It is, depending on how you read it, either the most substantive American space-nuclear policy instrument since 1989 or another piece of paper in a stack of papers six decades tall.
Steven Sinacore, NASA's Fission Surface Power Program Executive (a position that did not exist until September of 2025), has been saying the same thing about NSTM-3 for three weeks, since before the memorandum was even released. He will keep saying it.
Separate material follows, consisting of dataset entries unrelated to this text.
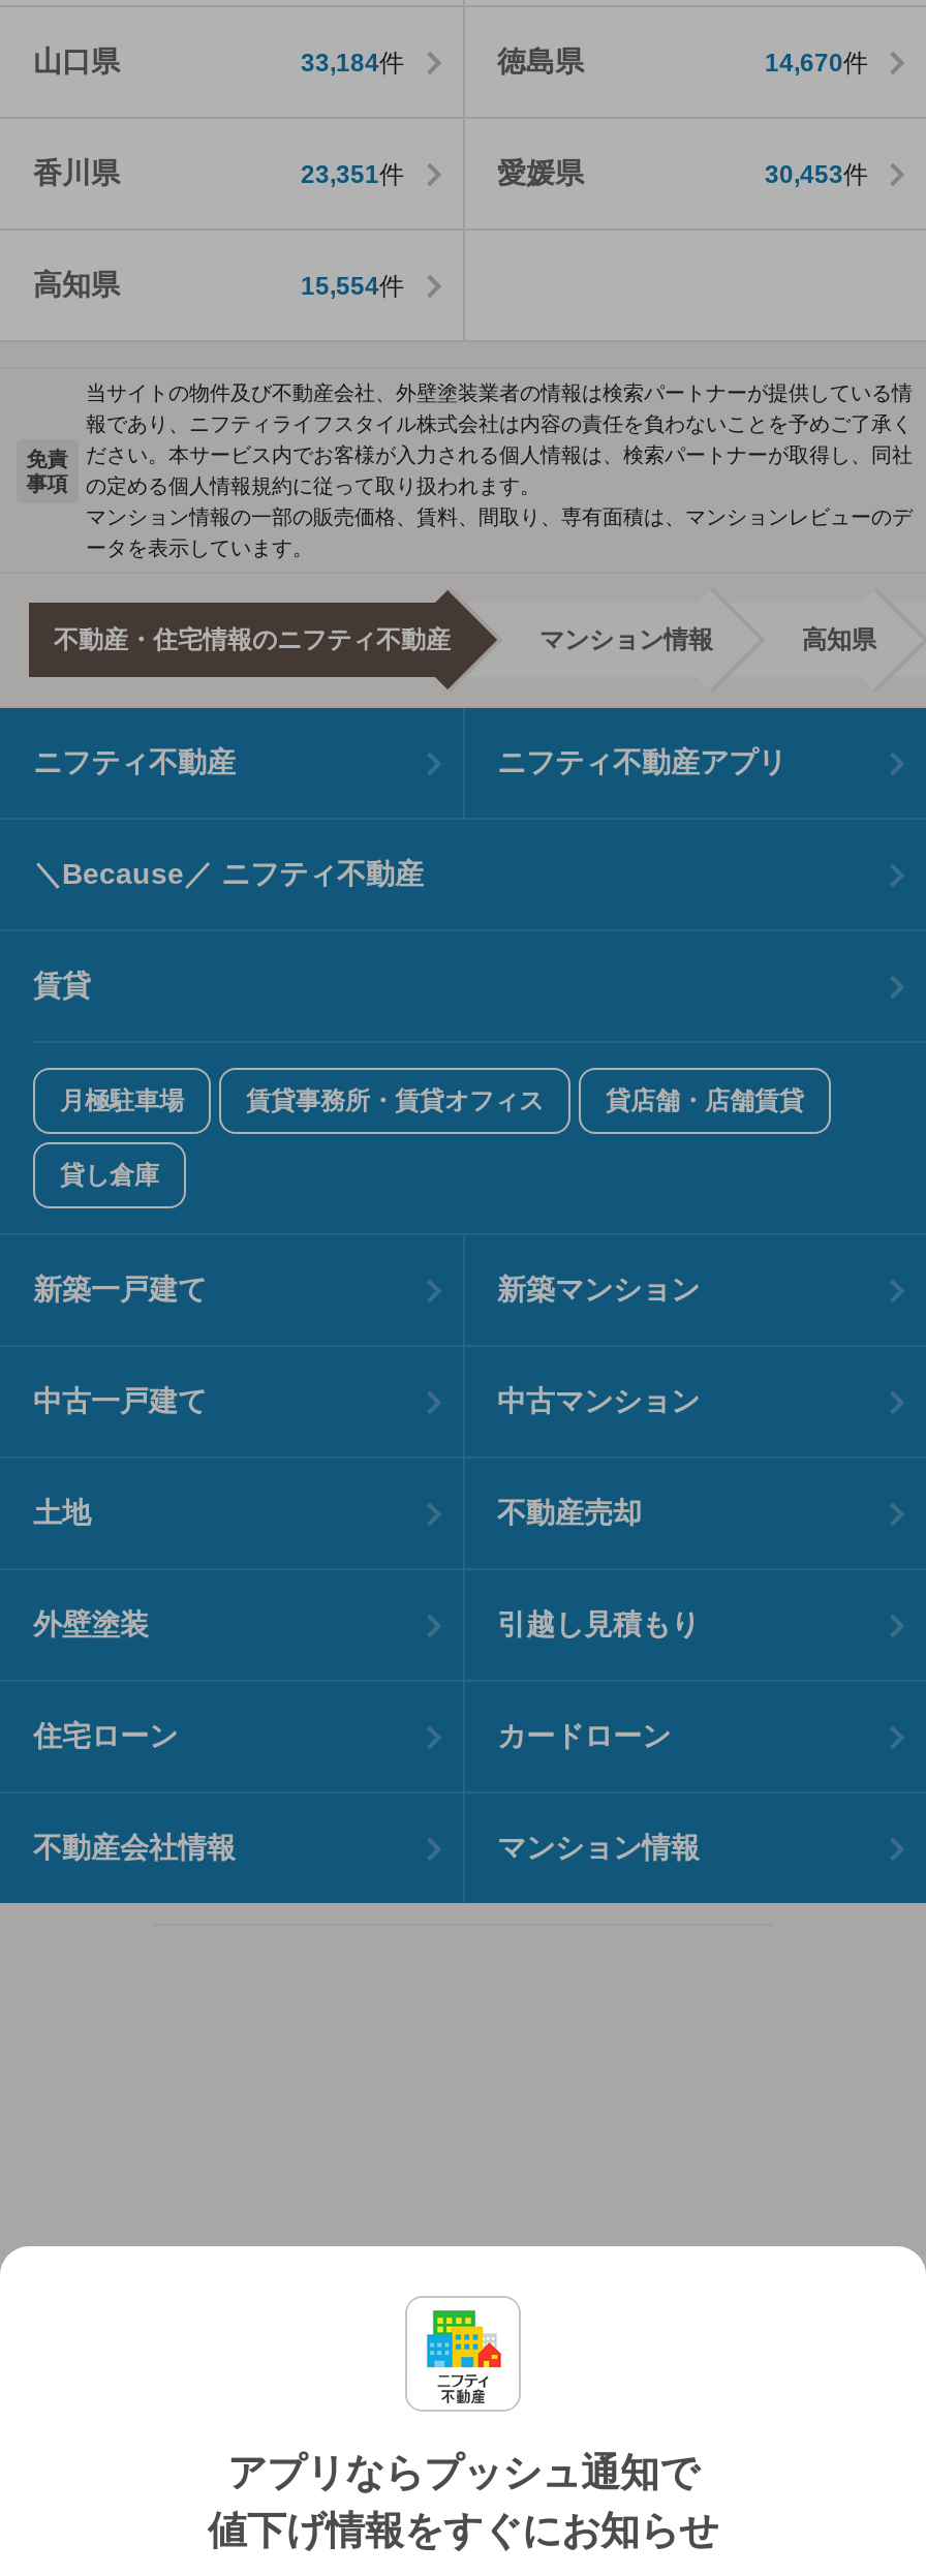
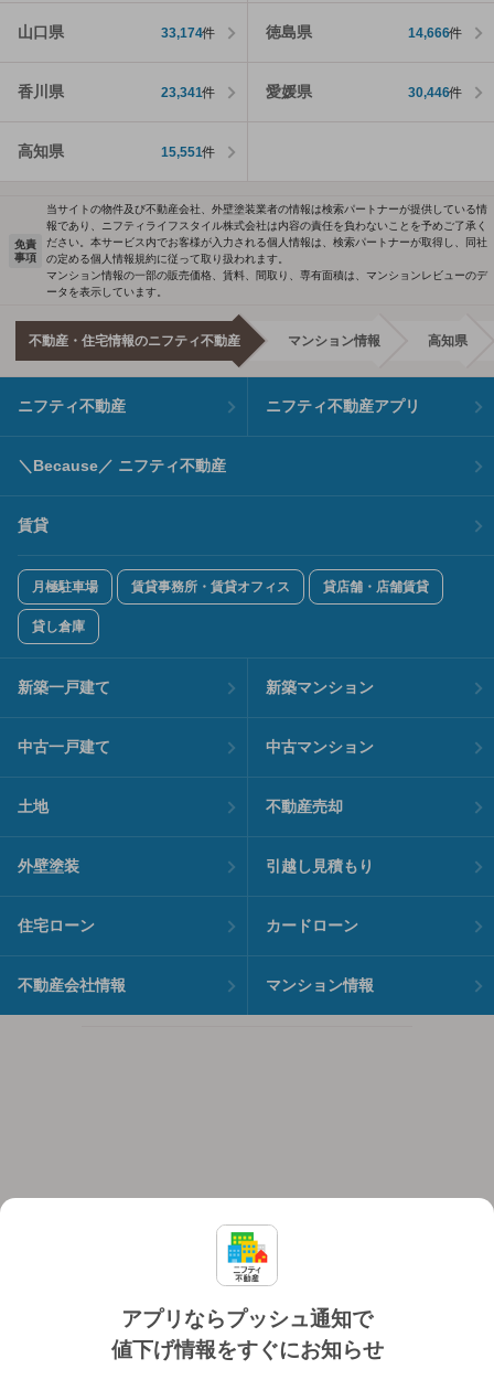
[301,49,404,78] 33,184件 -> [160,25,216,41] 33,174件
[765,49,868,78] 14,670件 -> [408,25,463,41] 14,666件
[301,160,404,189] 23,351件 -> [160,85,216,100] 23,341件
[765,160,868,189] 30,453件 -> [408,85,463,100] 30,446件
[301,272,404,301] 15,554件 -> [160,145,216,160] 15,551件

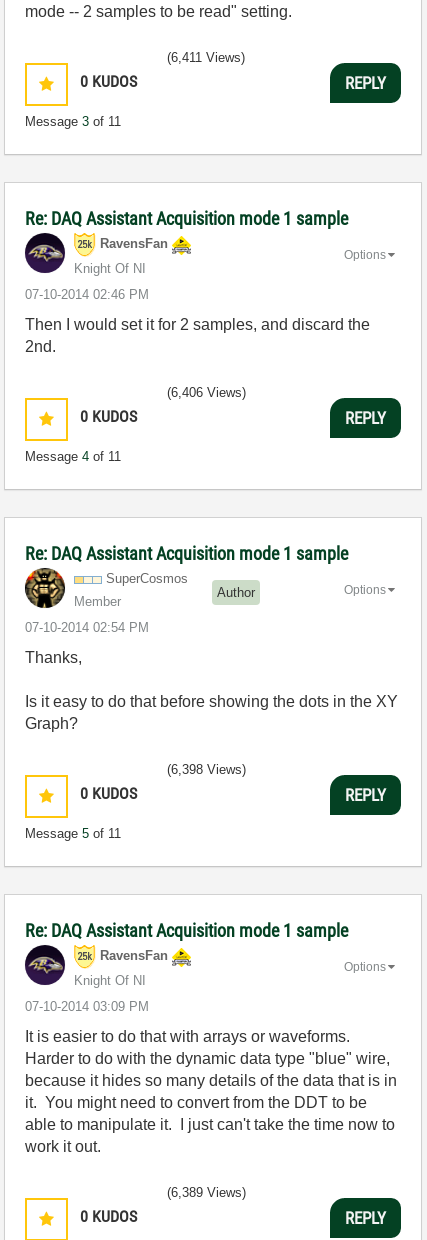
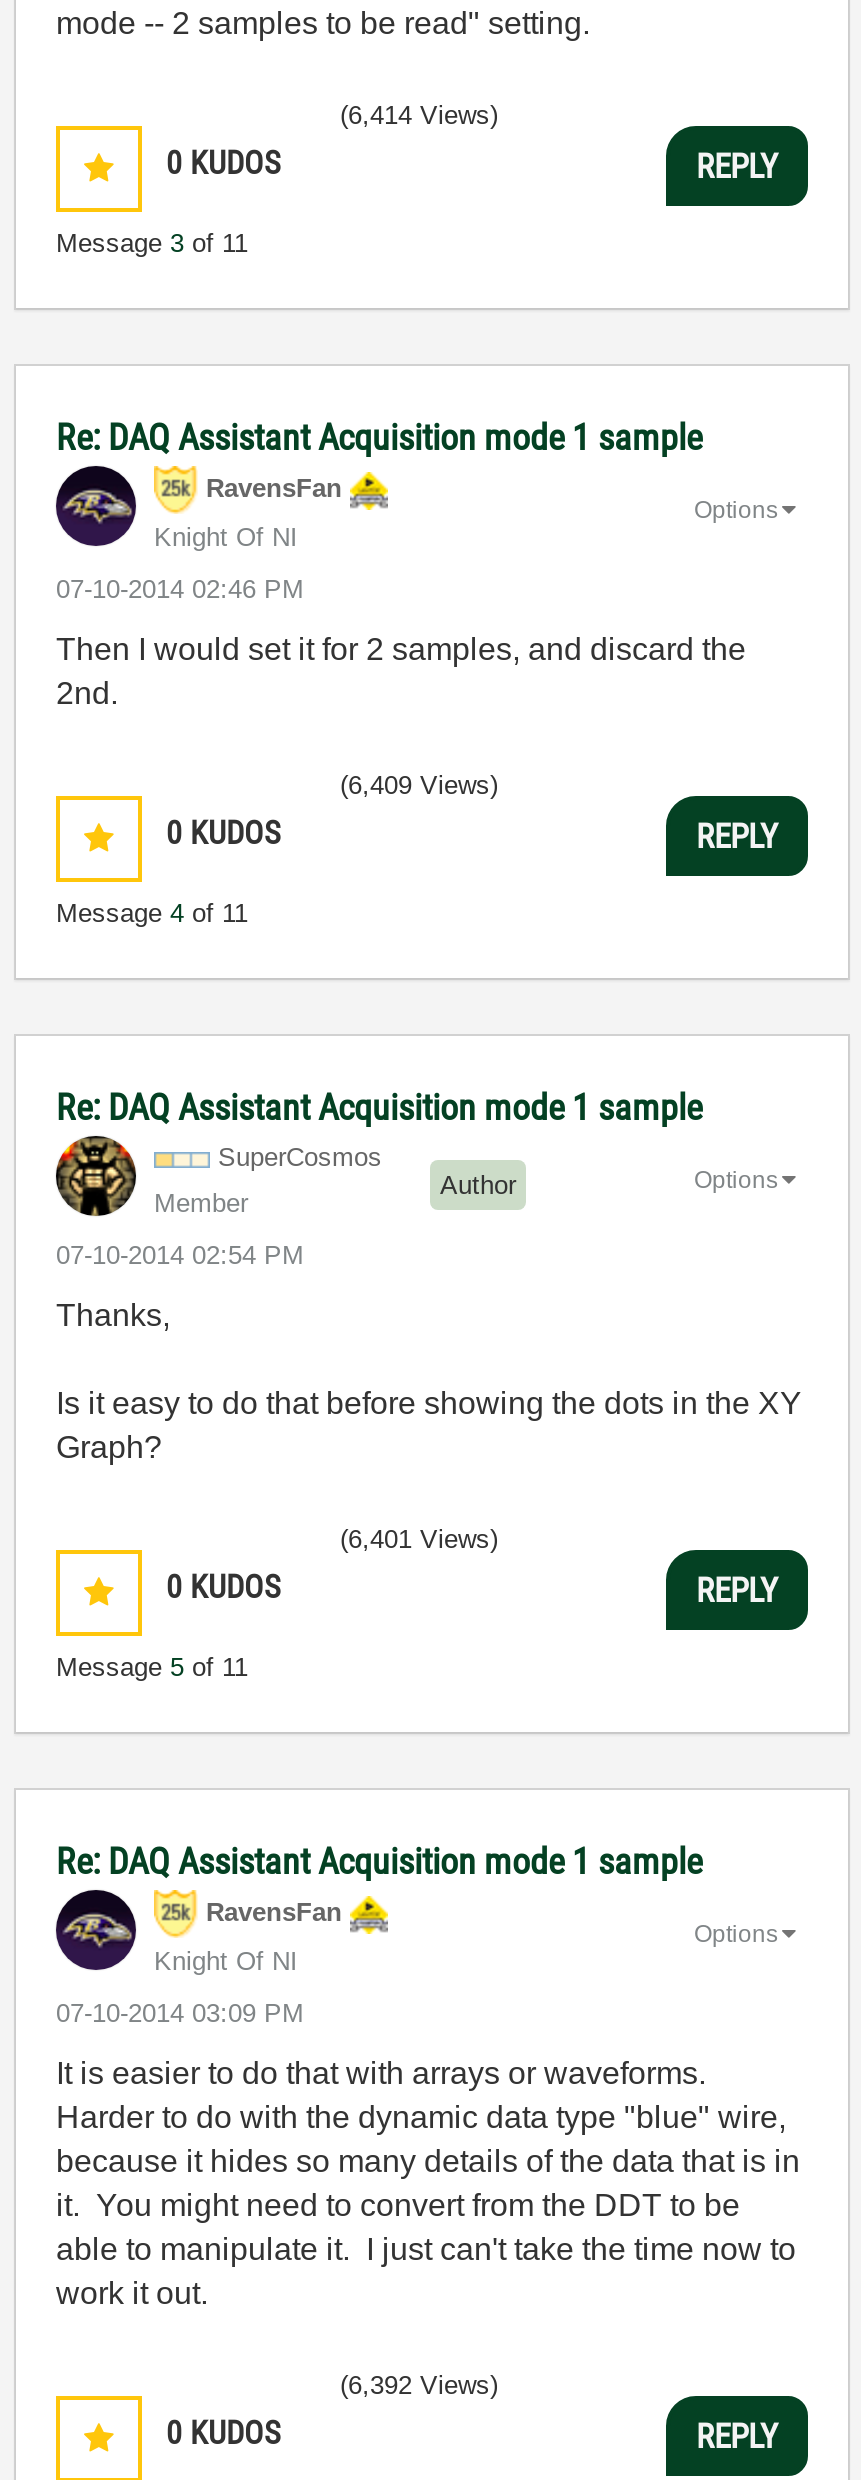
[167,50,245,65] (6,411 Views) -> [340,100,498,130] (6,414 Views)
[167,385,246,400] (6,406 Views) -> [340,770,498,800] (6,409 Views)
[167,762,246,777] (6,398 Views) -> [340,1524,498,1554] (6,401 Views)
[167,1185,246,1200] (6,389 Views) -> [340,2370,498,2400] (6,392 Views)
He is right. It has been an execution problem since SNAP-10A's reactor safety system tripped in May 1965 and the Atomic Energy Commission chose not to build another. It has been an execution problem through NERVA, through SP-100, through JIMO, through DRACO, through Kilopower, through sixty-one years of cumulative spending that now totals roughly twenty billion dollars and produced one reactor that worked for forty-three days. It has been an execution problem in the specific sense that someone has to actually execute.
Someone has to actually execute. The question this essay asks is who that someone has been, across sixty-one years, and what it has cost them to hold the position. NSTM-3 is an attempt to finally exercise the capability they built and held. Whether the attempt succeeds is a question for the next decade, not this essay. What you are inheriting, as an American in 2026, is the quiet labor of several generations of forgotten administrators, about to be cashed in by an administration that is not required to know any of this.
We should probably start with SNAP-10A.
The United States has launched one fission reactor into space. It was called SNAP-10A, short for Systems for Nuclear Auxiliary Power, tenth design iteration, model A. It was the size of a wastepaper basket. It lifted off from Vandenberg Air Force Base on an Atlas-Agena rocket at 21:24 Greenwich Mean Time on April 3, 1965. It went critical in orbit roughly twelve hours later. It produced 590 watts of electrical power (enough to run a small window air conditioner, not enough to boil a kettle) for forty-three days, at which point a voltage regulator on the Agena upper stage, which had nothing to do with the reactor, failed. The reactor's safety system did what it was designed to do: it ejected the beryllium reflector, the chain reaction stopped, and the dead reactor continued on its orbit.
What follows will be about holding things for a long time, and SNAP-10A is the only American space reactor that has actually done any holding. Every other American space-nuclear program, for the last sixty-one years, has been either a ground test, a paper study, a cancelled contract, or a design exercise. SNAP-10A is the one artifact.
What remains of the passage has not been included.